NotPetya was disguised as ransomware but was designed to be destructive, and it hit global firms far beyond its initial target. Maersk’s environment was broadly affected, which forced the company to operate with degraded tools while rebuilding its core systems. The company’s leadership had to coordinate technology restoration and customer-facing continuity at the same time.
|
|
|
The Business Challenge
1. Operational paralysis
When core systems failed, terminals and logistics workflows slowed sharply. Staff had to improvise with manual processes to move cargo and communicate status. The business faced immediate backlog risk because every hour of disruption could compound into days of congestion.
2. Identity and access collapse
If identity systems fail, everything else becomes harder to restore safely. Teams cannot authenticate users, push policies, or rejoin machines to the domain at scale. Rebuilding required a trusted root of access to avoid restoring chaos.
3. Scale of rebuild
The environment was huge, spanning many locations and thousands of devices. Re-imaging tens of thousands of endpoints and thousands of servers is normally a long-term program, not an emergency sprint. Maersk had to compress a months-long rebuild into days while continuing operations.
4. Customer trust under uncertainty
Shipping customers need accurate ETAs and predictable handoffs. During a crisis, incomplete information can trigger cancellations and rerouting.
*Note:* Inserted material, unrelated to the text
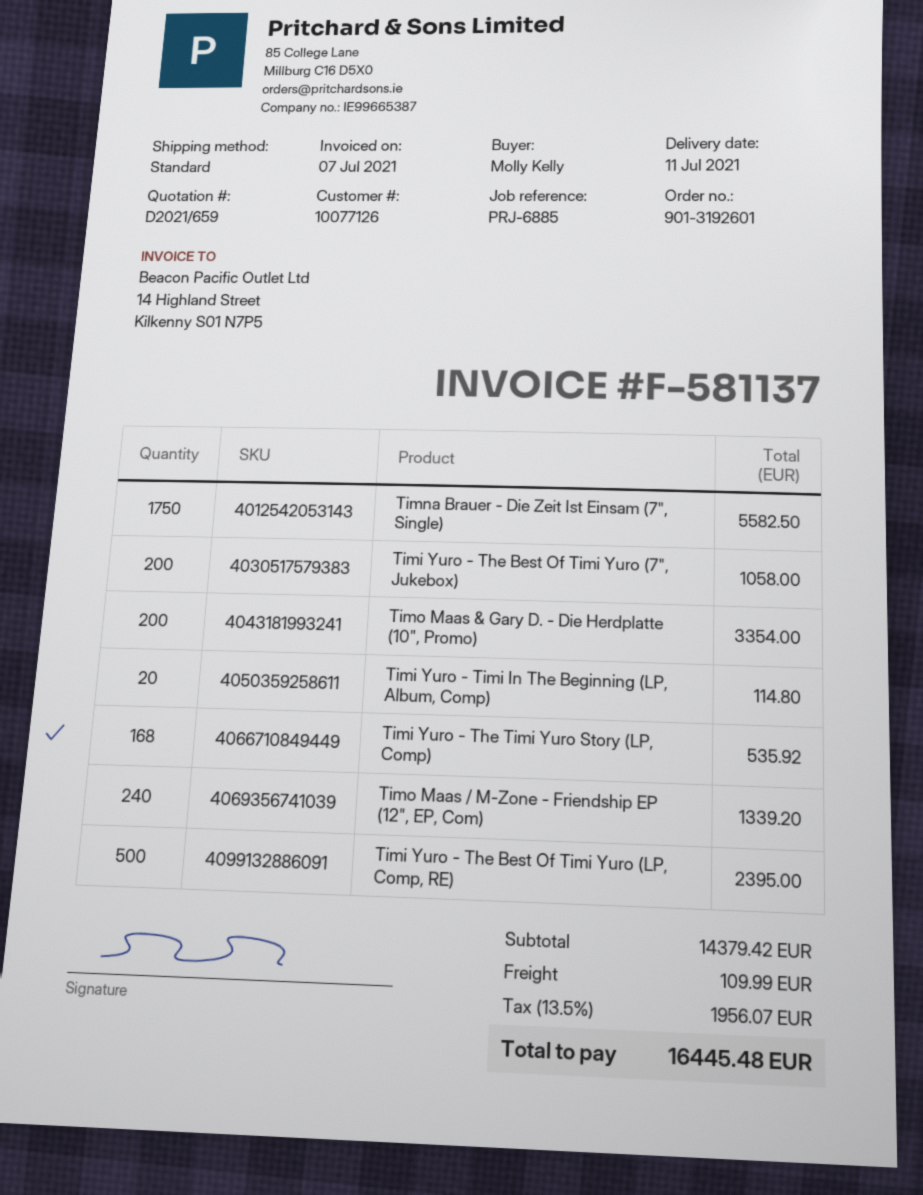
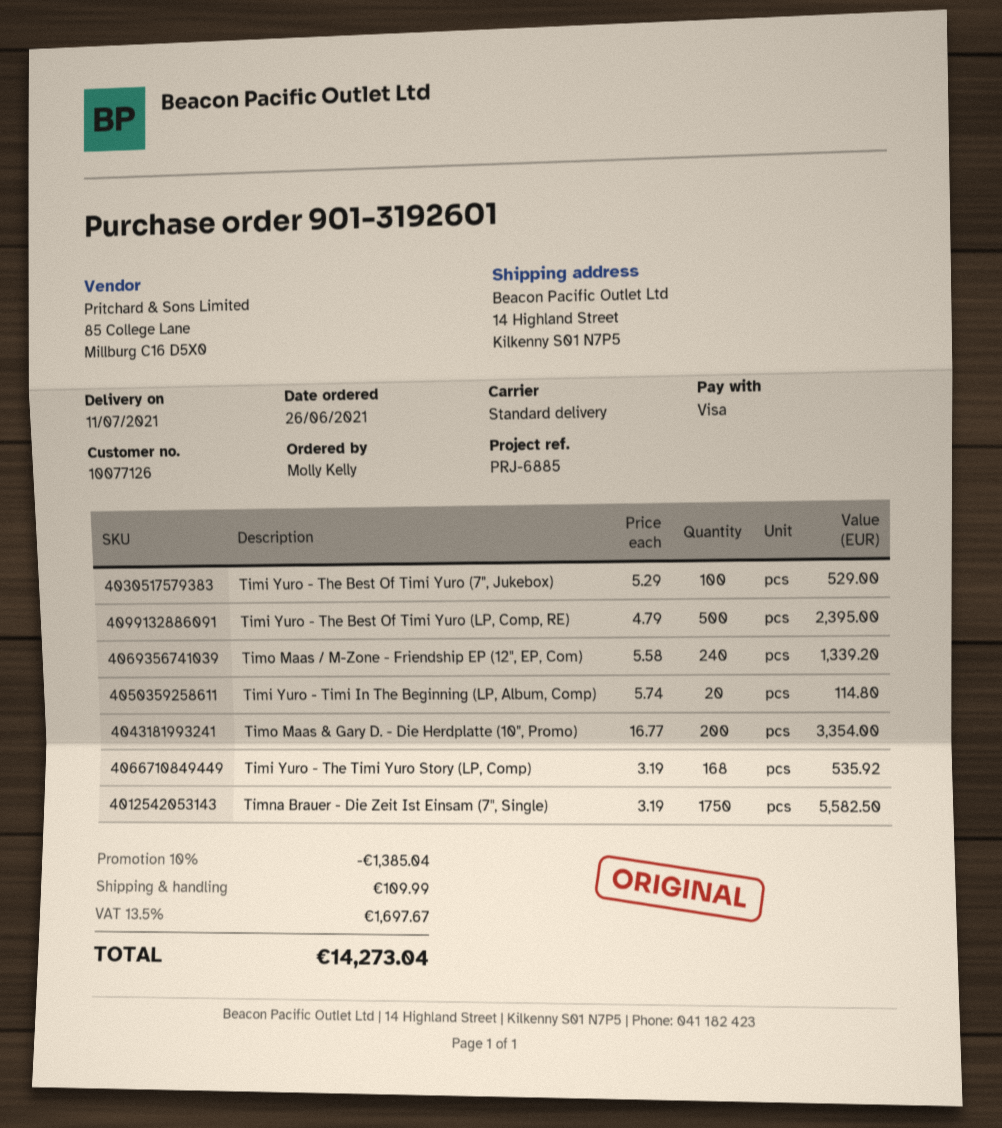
Timi Yuro - The Best Of Timi Yuro (7", Jukebox): 200 for 1058.00 -> 100 for 529.00
discount: none -> 10% = 1385.04
tax: 13.5% = 1956.07 -> 13.5% = 1697.67
total: 16445.48 -> 14273.04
Maersk needed a consistent message and visible progress to keep relationships stable.
5. Financial exposure beyond IT
The losses were not limited to technical costs. They also included missed revenue, delays, and remediation across operations. Maersk estimated the total impact at $250 million to $300 million, which shows how cyber incidents can become major P&L events. The company needed controls that would reduce the probability and impact of future shocks.
|
|
|
The strategic moves
1. Stabilize the business with manual continuity
Maersk prioritized keeping terminals moving, even at reduced speed. Teams used workaround communication and paper-based processes to prevent a total shutdown. This bought time for IT to rebuild the core.
2. Rebuild identity first
The company focused on restoring the ability to authenticate users and control access. A surviving domain controller in Ghana became a critical recovery asset. With identity restored, rebuilding endpoints and servers became faster and safer.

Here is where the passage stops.